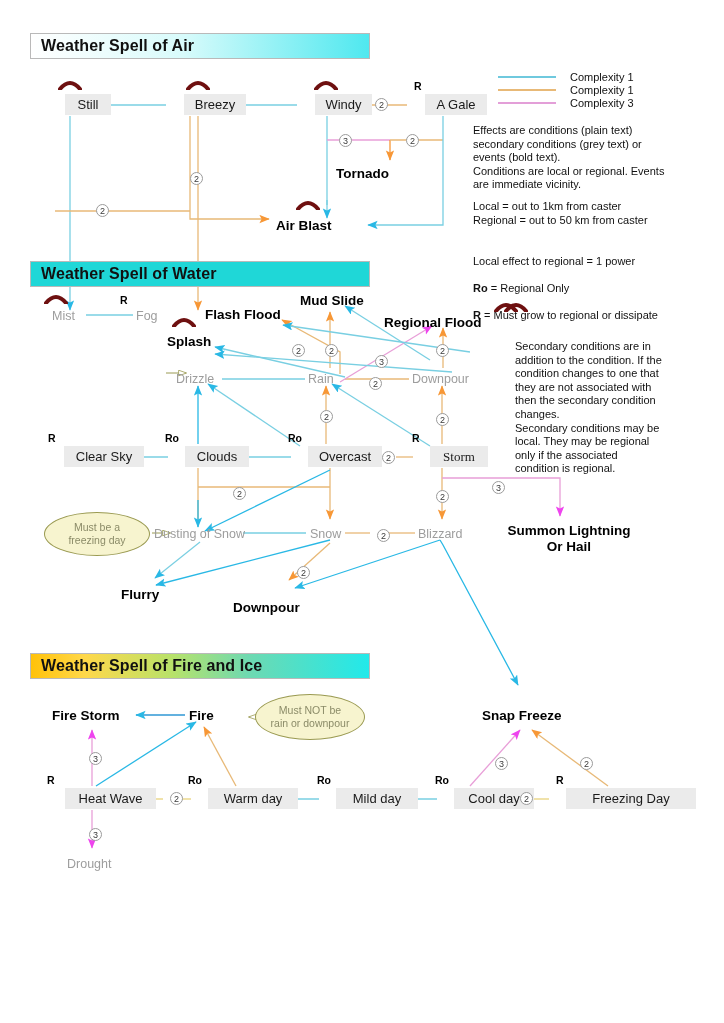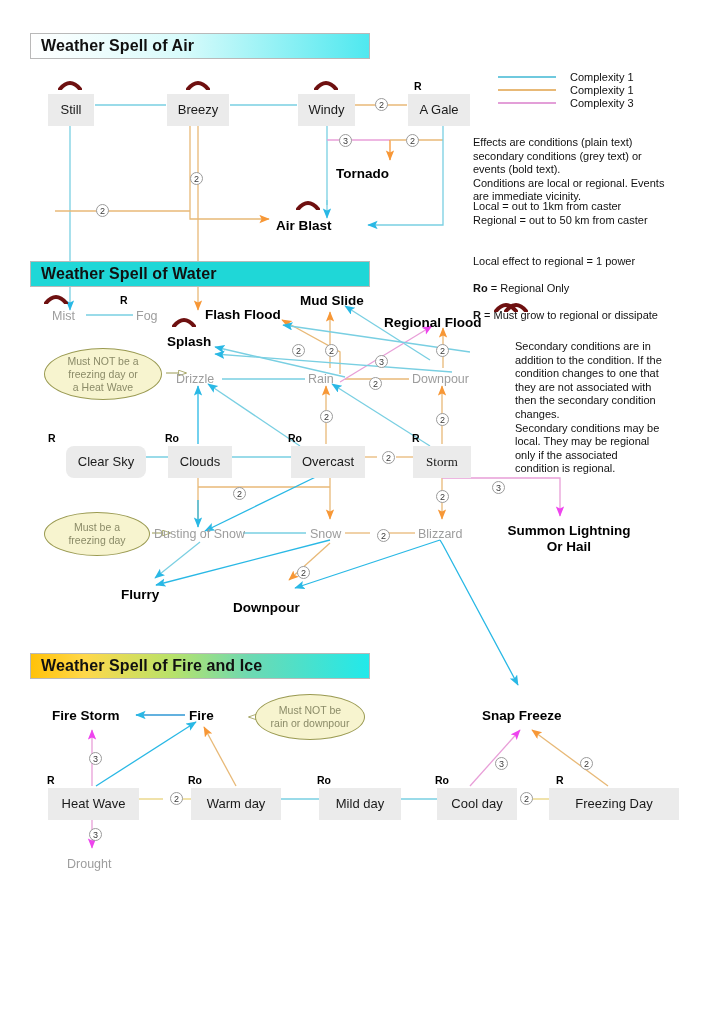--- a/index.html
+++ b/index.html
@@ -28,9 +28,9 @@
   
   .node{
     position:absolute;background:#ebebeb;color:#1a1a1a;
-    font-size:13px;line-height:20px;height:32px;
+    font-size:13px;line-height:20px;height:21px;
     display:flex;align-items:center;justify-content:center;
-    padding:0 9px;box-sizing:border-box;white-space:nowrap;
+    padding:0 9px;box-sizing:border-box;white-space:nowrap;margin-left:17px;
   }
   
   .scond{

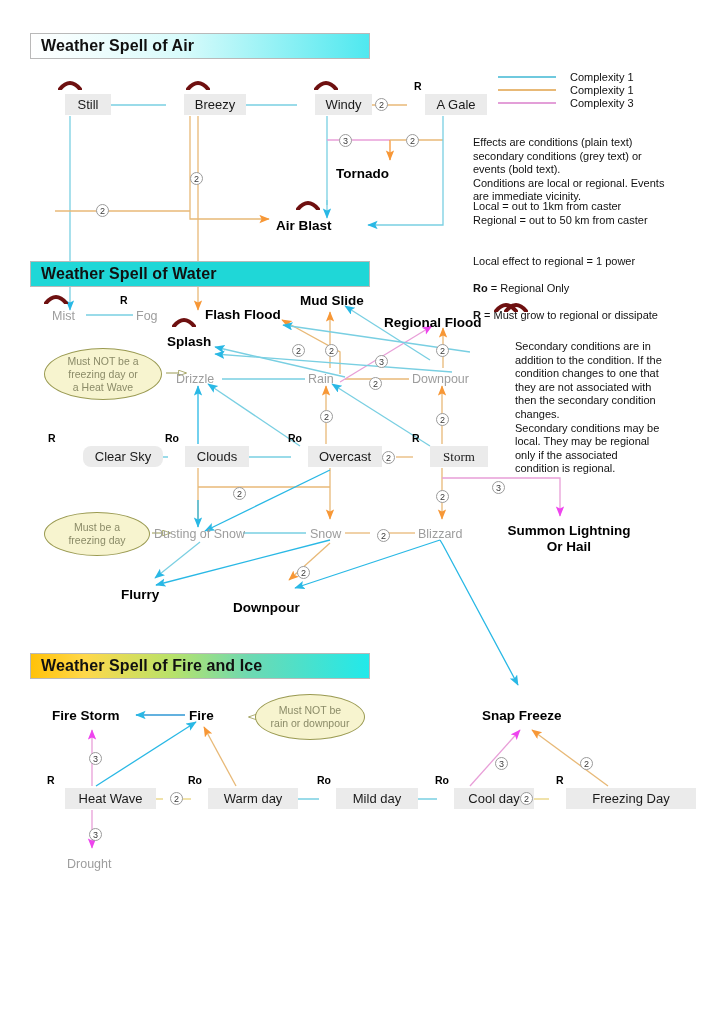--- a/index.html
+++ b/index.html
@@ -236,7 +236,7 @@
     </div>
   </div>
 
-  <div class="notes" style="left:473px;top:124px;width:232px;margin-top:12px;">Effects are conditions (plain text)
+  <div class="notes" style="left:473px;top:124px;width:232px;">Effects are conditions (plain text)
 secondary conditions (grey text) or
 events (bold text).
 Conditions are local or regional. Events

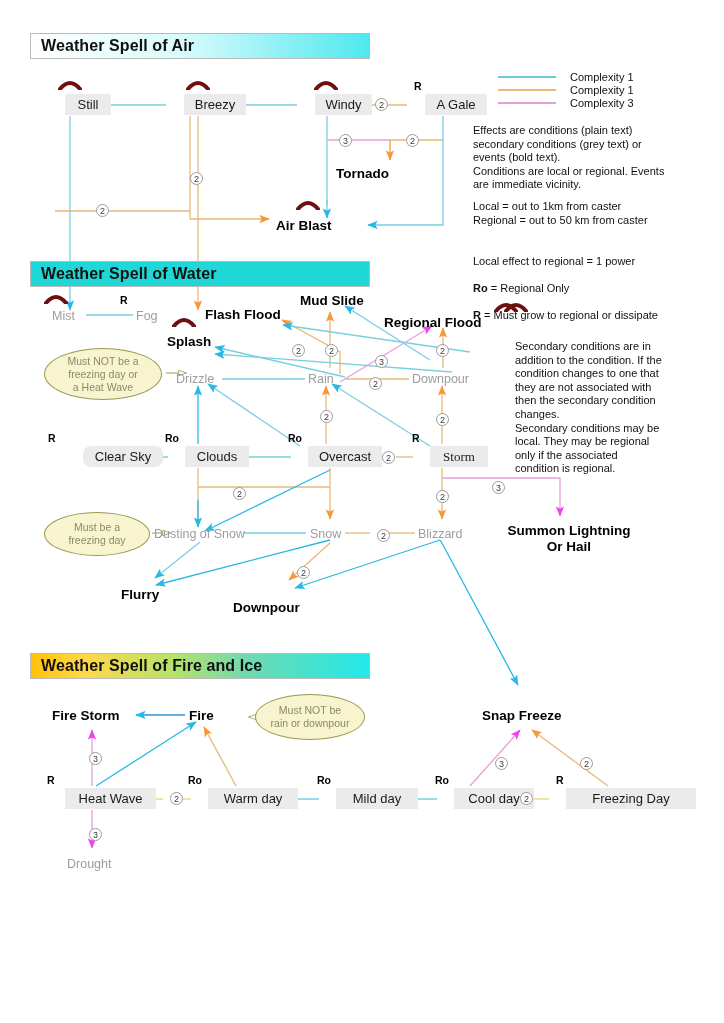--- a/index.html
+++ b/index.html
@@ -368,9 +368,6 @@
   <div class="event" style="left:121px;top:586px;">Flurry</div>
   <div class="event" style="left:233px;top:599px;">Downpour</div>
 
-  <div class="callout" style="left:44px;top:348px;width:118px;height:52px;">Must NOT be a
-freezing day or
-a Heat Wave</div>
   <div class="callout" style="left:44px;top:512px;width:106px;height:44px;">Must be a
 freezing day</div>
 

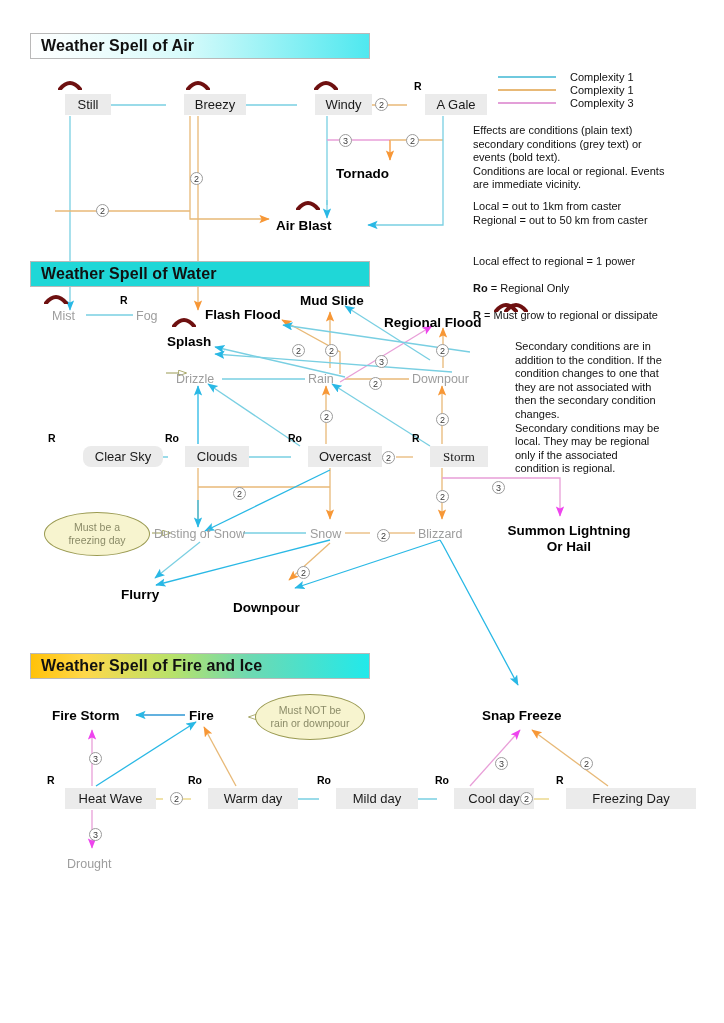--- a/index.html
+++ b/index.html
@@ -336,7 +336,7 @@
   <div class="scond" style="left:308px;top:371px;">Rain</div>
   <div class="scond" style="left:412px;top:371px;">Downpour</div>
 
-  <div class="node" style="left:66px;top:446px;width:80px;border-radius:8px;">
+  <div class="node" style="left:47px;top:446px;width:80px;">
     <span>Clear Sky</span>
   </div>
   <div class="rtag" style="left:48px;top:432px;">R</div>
____
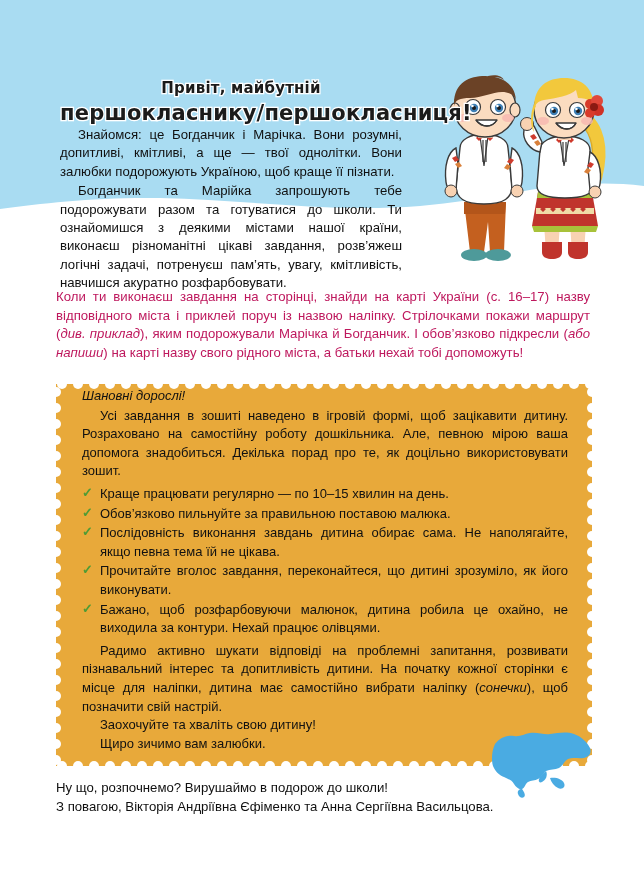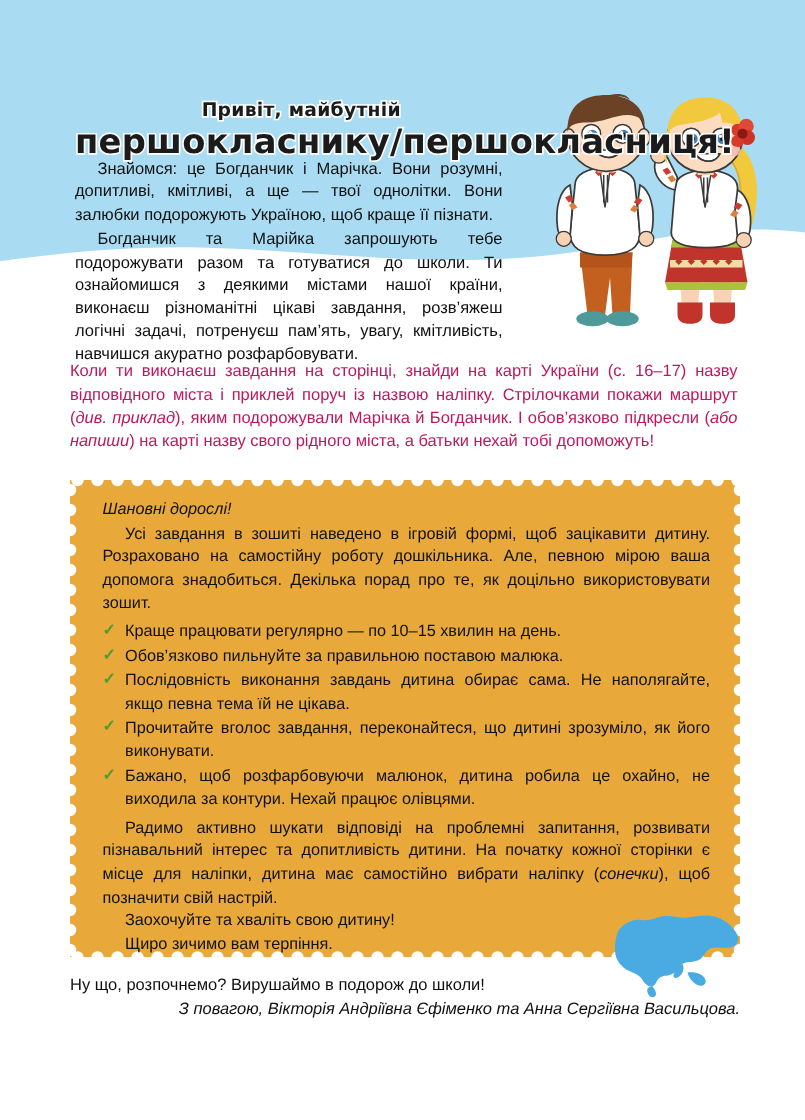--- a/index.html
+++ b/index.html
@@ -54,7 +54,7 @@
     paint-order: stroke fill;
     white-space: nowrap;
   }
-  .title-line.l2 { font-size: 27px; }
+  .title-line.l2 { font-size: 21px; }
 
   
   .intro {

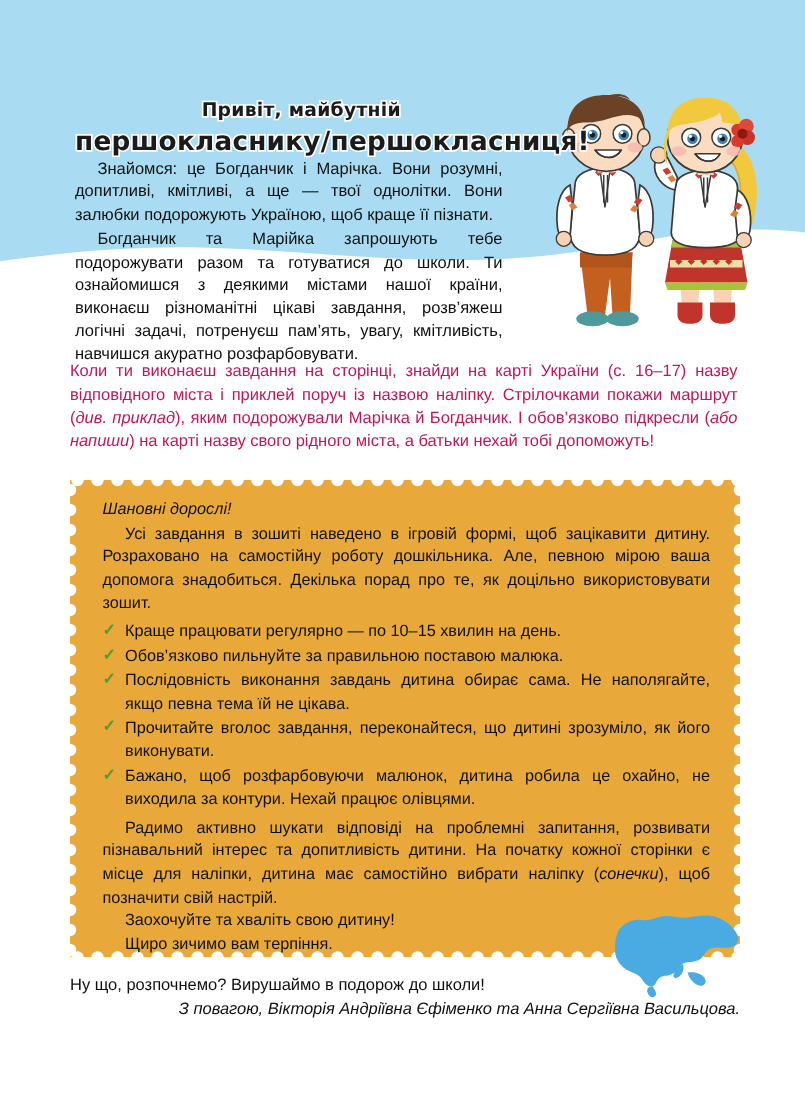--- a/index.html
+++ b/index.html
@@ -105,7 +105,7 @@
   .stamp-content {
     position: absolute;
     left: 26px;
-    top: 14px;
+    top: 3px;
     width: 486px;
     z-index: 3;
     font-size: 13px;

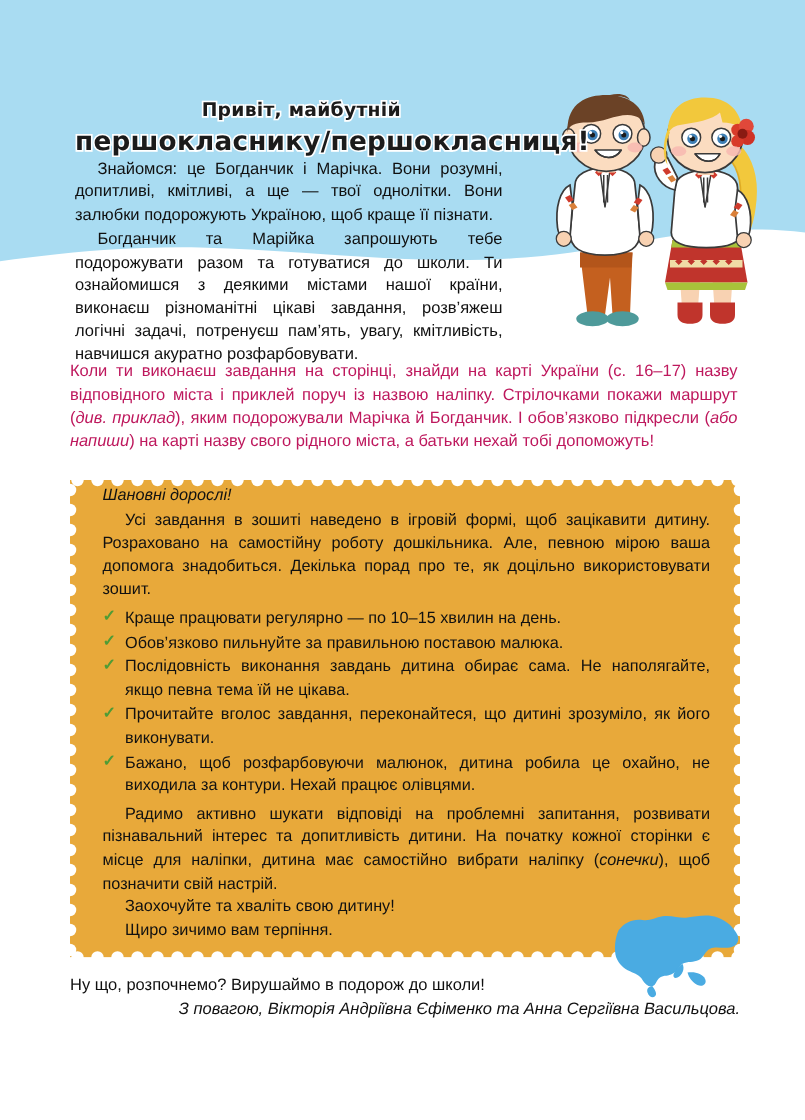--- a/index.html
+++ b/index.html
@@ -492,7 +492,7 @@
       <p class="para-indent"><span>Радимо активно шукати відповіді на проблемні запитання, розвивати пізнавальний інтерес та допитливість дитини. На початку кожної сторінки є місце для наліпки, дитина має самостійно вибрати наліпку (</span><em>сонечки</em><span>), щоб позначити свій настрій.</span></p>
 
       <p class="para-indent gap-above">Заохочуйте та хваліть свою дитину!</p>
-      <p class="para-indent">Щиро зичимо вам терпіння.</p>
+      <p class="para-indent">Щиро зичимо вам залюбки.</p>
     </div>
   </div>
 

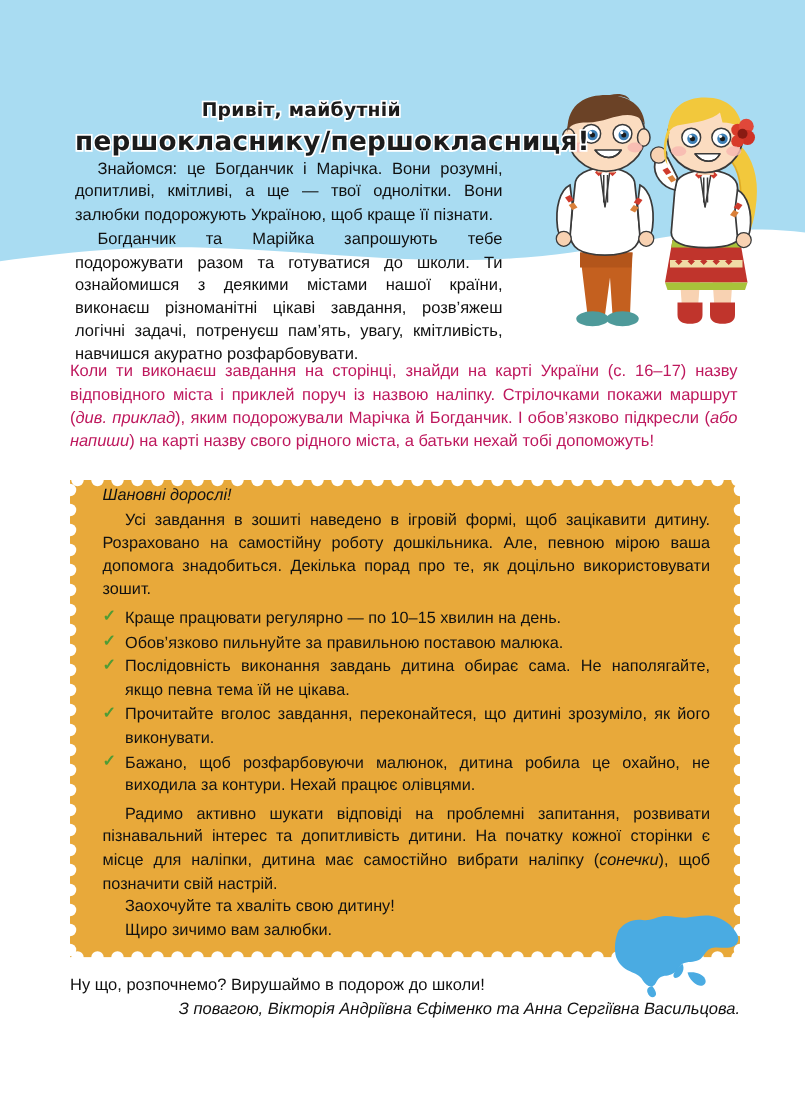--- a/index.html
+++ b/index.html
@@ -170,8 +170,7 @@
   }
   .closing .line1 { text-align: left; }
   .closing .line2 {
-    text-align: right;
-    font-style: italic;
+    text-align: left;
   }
____
Task instructions => Leaving out the pictures, please output the lines in the entries above from the one with "-105,7 +105,7 @@" through the one with "позначити свій настрій.</span></p>", exactly as they are.

Result =>
@@ -105,7 +105,7 @@
   .stamp-content {
     position: absolute;
     left: 26px;
-    top: 14px;
+    top: 3px;
     width: 486px;
     z-index: 3;
     font-size: 13px;

--- a/index.html
+++ b/index.html
@@ -492,7 +492,7 @@
       <p class="para-indent"><span>Радимо активно шукати відповіді на проблемні запитання, розвивати пізнавальний інтерес та допитливість дитини. На початку кожної сторінки є місце для наліпки, дитина має самостійно вибрати наліпку (</span><em>сонечки</em><span>), щоб позначити свій настрій.</span></p>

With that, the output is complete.